Data for this task below:

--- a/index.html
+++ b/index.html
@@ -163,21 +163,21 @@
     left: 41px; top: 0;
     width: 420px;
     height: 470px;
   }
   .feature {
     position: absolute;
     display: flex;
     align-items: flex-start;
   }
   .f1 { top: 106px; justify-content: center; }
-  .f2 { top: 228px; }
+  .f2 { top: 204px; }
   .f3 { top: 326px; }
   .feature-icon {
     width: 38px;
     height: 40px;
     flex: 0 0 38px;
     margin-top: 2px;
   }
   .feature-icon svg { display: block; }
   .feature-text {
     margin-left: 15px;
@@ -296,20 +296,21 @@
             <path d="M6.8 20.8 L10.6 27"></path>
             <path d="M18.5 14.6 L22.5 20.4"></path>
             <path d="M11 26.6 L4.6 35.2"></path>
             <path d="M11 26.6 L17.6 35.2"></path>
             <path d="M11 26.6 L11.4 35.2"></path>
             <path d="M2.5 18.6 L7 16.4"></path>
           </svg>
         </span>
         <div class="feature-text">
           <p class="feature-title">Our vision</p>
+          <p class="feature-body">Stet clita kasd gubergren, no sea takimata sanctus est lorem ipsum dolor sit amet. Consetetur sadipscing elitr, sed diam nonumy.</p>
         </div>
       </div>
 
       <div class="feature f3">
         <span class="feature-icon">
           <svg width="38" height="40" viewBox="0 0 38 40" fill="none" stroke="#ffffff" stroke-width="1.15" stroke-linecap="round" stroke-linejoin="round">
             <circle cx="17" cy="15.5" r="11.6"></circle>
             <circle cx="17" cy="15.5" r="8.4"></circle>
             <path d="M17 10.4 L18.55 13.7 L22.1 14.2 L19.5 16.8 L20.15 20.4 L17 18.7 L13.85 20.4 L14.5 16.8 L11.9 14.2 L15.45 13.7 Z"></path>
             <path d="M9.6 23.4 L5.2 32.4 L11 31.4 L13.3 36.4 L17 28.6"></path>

End of Data for this task.

Work order:
Filter the records above and copy every line that contains the word "display".

Solution to this exercise:
     display: flex;
   .feature-icon svg { display: block; }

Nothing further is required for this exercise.